Available configuration options for *both* subscriber and publisher applications include:

* `access_key`: The AWS access key ID that has access to SNS publishing and/or
  SQS subscribing. *(required unless using iam profile)*
* `secret_key`: The AWS secret access key that has access to SNS publishing
  and/or SQS subscribing. *(required unless using iam profile)*
* `use_iam_profile`: Whether or not to use an iam profile for authenticating to AWS.
  This will only work when running your application inside of an AWS instance.
  Accepts `true` or `false`
  Please refer to the [AWS Docs](http://docs.aws.amazon.com/sdk-for-ruby/v2/developer-guide/setup-config.html#aws-ruby-sdk-credentials-iam)
  for more details about using iam profiles for authentication.
  *(required unless using access and secret keys, default: `false`)*
* `region`: The AWS region that your SNS and/or SQS account lives in.
  *(optional, default: "us-east-1")*
* `logger`: The logger to use for informational output, warnings, and error
  messages. *(optional, default: `Logger.new(STDOUT)`)*
* `error_handler`: An object that responds to `call` with two arguments: the
  deserialized message contents and the topic name used when publishing to SNS.
  *(optional, default: `nil`)*
* `async_strategy`: One of `:fork`, `:thread`, or `:batch` that
  determines how asynchronous publish requests are processed. *(optional,
  default: `:fork`)*
  * `:fork`: Forks a detached child process that immediately sends the request.
  * `:thread`: Creates a new thread that immediately sends the request. Because
    threads are not guaranteed to complete when the process exits, completion can
    be ensured by calling `Circuitry.flush`.
  * `:batch`: Stores the request in memory to be submitted later. Batched
    requests must be manually sent by calling `Circuitry.flush`. Only valid as a
    publishing strategy
* `on_async_exit`: An object that responds to `call`. This is useful for
  managing shared resources such as database connections that require closing.
  *(optional, default: `nil`)*
* `topic_names`: An array of topic names that your application will
  publish and/or subscribe to. This configuration is only used during provisioning.
* `middleware`: A chain of middleware that messages must go through when sent or received.
  Please refer to the [Middleware](#middleware) section for more details regarding this
  option.
* `aws_options_overrides`: A key/value hash of option overrides and additions passed through to the
   [`AWS::SQS::Client`](https://docs.aws.amazon.com/sdk-for-ruby/v3/api/Aws/SQS/Client.html)(for subscriber config) or [`AWS::SNS::Client`](https://docs.aws.amazon.com/sdk-for-ruby/v3/api/Aws/SNS/Client.html)(for publisher config)
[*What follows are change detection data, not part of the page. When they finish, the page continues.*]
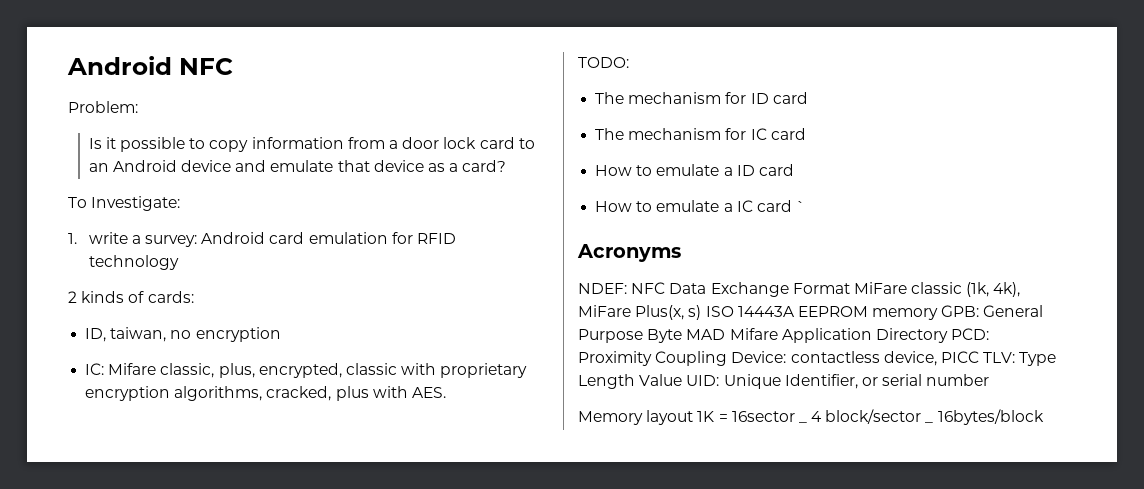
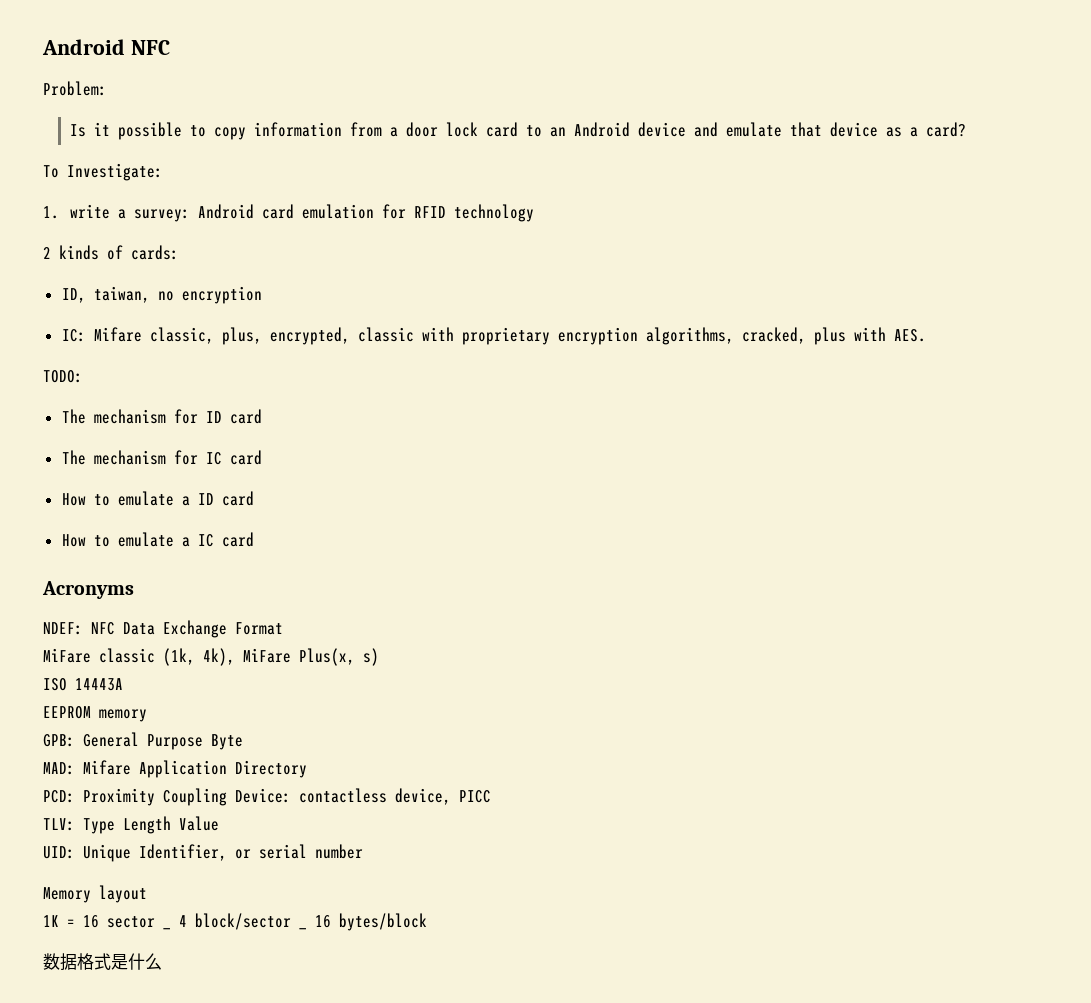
- How to emulate a IC card `
+ How to emulate a IC card
- NDEF: NFC Data Exchange Format MiFare classic (1k, 4k), MiFare Plus(x, s) ISO 14443A EEPROM memory GPB: General Purpose Byte MAD Mifare Application Directory PCD: Proximity Coupling Device: contactless device, PICC TLV: Type Length Value UID: Unique Identifier, or serial number
+ NDEF: NFC Data Exchange Format
+ MiFare classic (1k, 4k), MiFare Plus(x, s)
+ ISO 14443A
+ EEPROM memory
+ GPB: General Purpose Byte
+ MAD: Mifare Application Directory
+ PCD: Proximity Coupling Device: contactless device, PICC
+ TLV: Type Length Value
+ UID: Unique Identifier, or serial number
- Memory layout 1K = 16sector _ 4 block/sector _ 16bytes/block
+ Memory layout
+ 1K = 16 sector _ 4 block/sector _ 16 bytes/block
+ 数据格式是什么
Available configuration options for subscriber applications include:

* `queue_name`: The name of the SQS queue that your subscriber application
  will listen to. This queue will be created or configured during provisioning.
* `dead_letter_queue_name`: The name of the SQS dead letter queue that will be
  used after all retries fail. This configuration value is only used during provisioning.
  *(optional, default: `<subscriber_queue_name>-failures`)*
* `lock_strategy` - The store used to ensure that no duplicate messages are
  processed. Please refer to the [Lock Strategies](#lock-strategies) section for
  more details regarding this option. *(default: `Circuitry::Locks::Memory.new`)*
* `max_receive_count` - The number of times a message will be received by the queue after
  unsuccessful attempts to process it before it is discarded or added to the
  `dead_letter_queue_name` queue. This configuration value is only used during
  provisioning. *(optional, default: 8)*
* `visibility_timeout` - A period of time during which Amazon SQS prevents other subscribers from
  receiving and processing that message (before it is deleted by circuitry after being processed
  successfully.) This configuration value is only used during provisioning.
  *(optional, default: 1800)*

### Provisioning

You can automatically provision SQS queues, SNS topics, and the subscriptions between them using
two methods: the circuitry CLI or the `rake circuitry:setup` task. The rake task will provision the
subscriber queue and publishing topics that are configured within your application.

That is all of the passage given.